Being the home to many large automakers, notably General Motors and Ford, Detroit (and more broadly, Michigan) is effectively under attack by the flood of electric vehicle manufacturers standing up new manufacturing plants out on the West Coast of the US. The new wave is swelling up largely as a result of Tesla Motors, with the latest surge coming in the form of reservations for the Tesla Model 3 — the “affordable” EV.

Faraday Future is also pushing a fervent pace from its Los Angeles, California, headquarters. After having recently broken ground on a factory just outside Las Vegas, Nevada, it is now working on standing up another factory in California. We are still waiting to see what a Faraday Future production vehicle looks like, as the company has only shown off a high-tech batmobilesque concept to date. But the company does seem intent on getting to market as soon as possible.

Michigan isn’t going down without a fight, as we can see in the details of a new Michigan bill, explained by Gov Tech (via Planetizen). The new bill not only addresses concerns related to driverless technology, but also contains language supporting “platooning,” or the grouping together of autonomous cars in an intelligent caravan for safety and efficiency.

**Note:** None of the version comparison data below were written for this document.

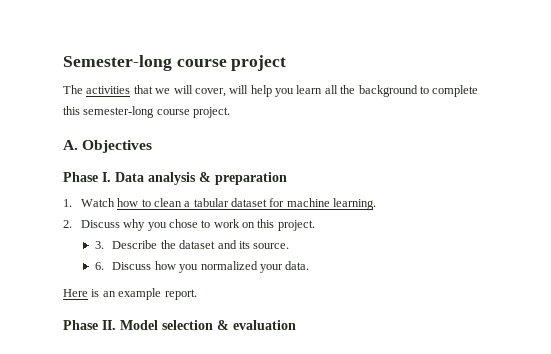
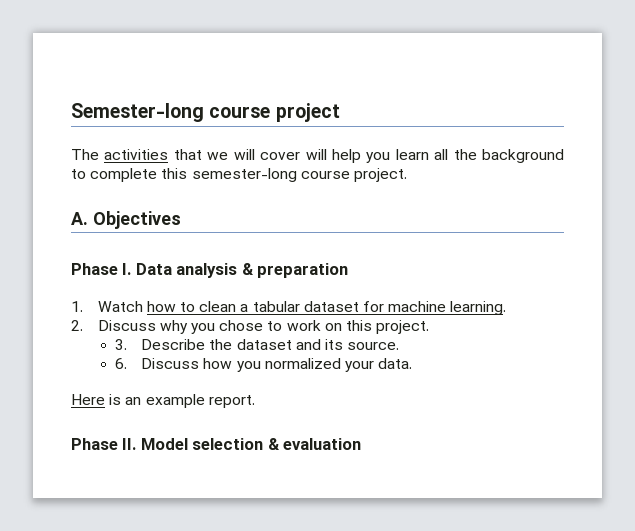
- The activities that we will cover, will help you learn all the background to complete this semester-long course project.
+ The activities that we will cover will help you learn all the background to complete this semester-long course project.

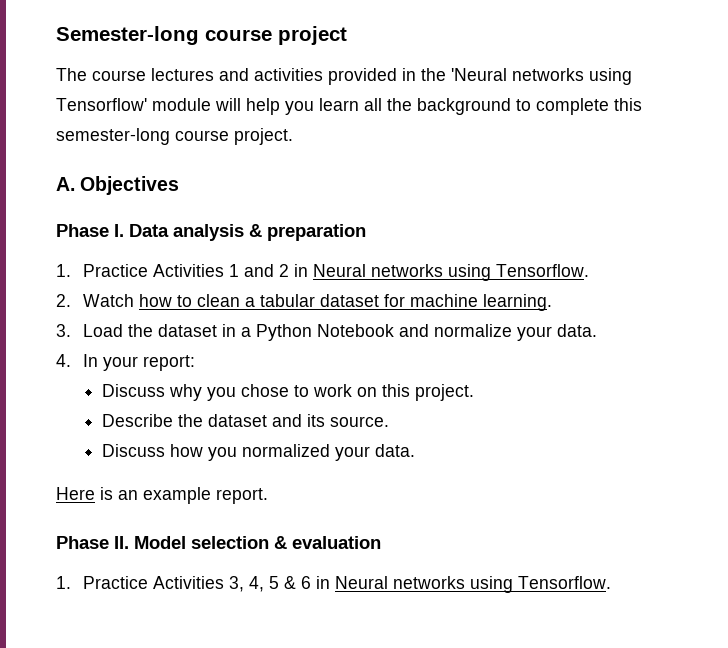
- The activities that we will cover will help you learn all the background to complete this semester-long course project.
+ The course lectures and activities provided in the 'Neural networks using Tensorflow' module will help you learn all the background to complete this semester-long course project.
- 1. Watch how to clean a tabular dataset for machine learning.
+ 1. Practice Activities 1 and 2 in Neural networks using Tensorflow.
+ 2. Watch how to clean a tabular dataset for machine learning.
- 2. Discuss why you chose to work on this project.
+ 3. Load the dataset in a Python Notebook and normalize your data.
+ 4. In your report:
+ Discuss why you chose to work on this project.
- 3. Describe the dataset and its source.
+ Describe the dataset and its source.
- 6. Discuss how you normalized your data.
+ Discuss how you normalized your data.
+ 1. Practice Activities 3, 4, 5 & 6 in Neural networks using Tensorflow.

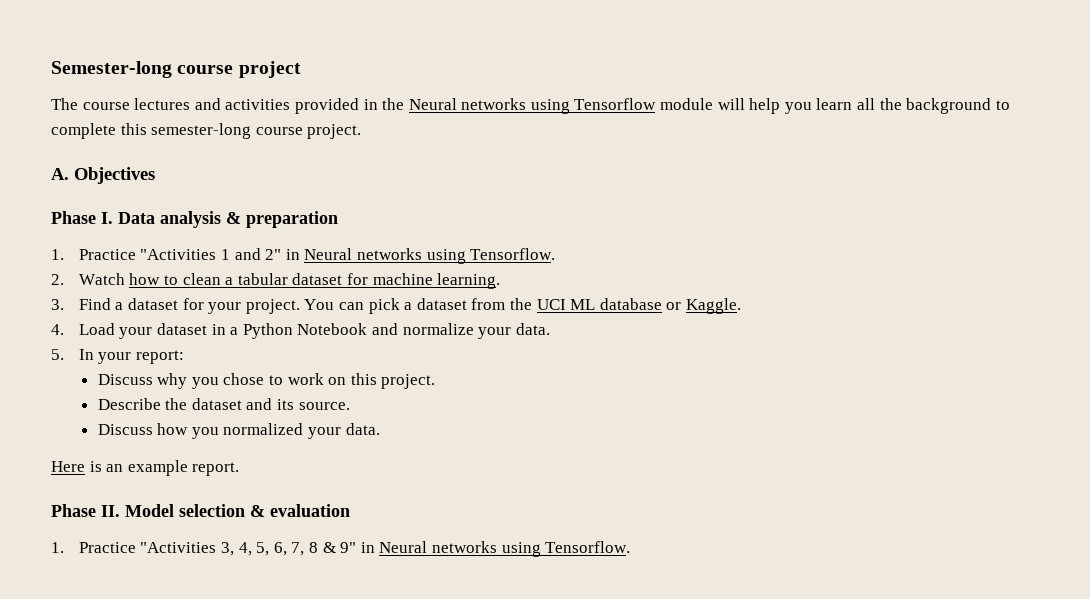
- The course lectures and activities provided in the 'Neural networks using Tensorflow' module will help you learn all the background to complete this semester-long course project.
+ The course lectures and activities provided in the Neural networks using Tensorflow module will help you learn all the background to complete this semester-long course project.
- 1. Practice Activities 1 and 2 in Neural networks using Tensorflow.
+ 1. Practice "Activities 1 and 2" in Neural networks using Tensorflow.
- 3. Load the dataset in a Python Notebook and normalize your data.
+ 3. Find a dataset for your project. You can pick a dataset from the UCI ML database or Kaggle.
+ 4. Load your dataset in a Python Notebook and normalize your data.
- 4. In your report:
+ 5. In your report:
- 1. Practice Activities 3, 4, 5 & 6 in Neural networks using Tensorflow.
+ 1. Practice "Activities 3, 4, 5, 6, 7, 8 & 9" in Neural networks using Tensorflow.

While many people may think that Tesla is already bringing the autonomous future to drivers today, in the real world, the current implementation of autopilot is actually more of an advanced form of cruise control that takes over speed control and the steering wheel in an advanced form of lane-keeping assist. That’s not to say that it’s unoriginal or boring — it’s extremely advanced — but it’s no autonomous driver either.

What that means is that we still have quite a few technological as well as regulatory hurdles to clear before it’s actually okay to nap in the driver’s seat … or rather, the seat formerly known as the driver’s seat. Fully autonomous driving is still, surprisingly, prohibited essentially everywhere — even in the tech-friendly home of Tesla that is California, as well as every other state in the Union.

To date, Google has been the leader in pushing autonomous driving tech forward in California, recently scoring wins in allowing the vehicle to be defined as the driver and other refinements in autonomous driving terminology.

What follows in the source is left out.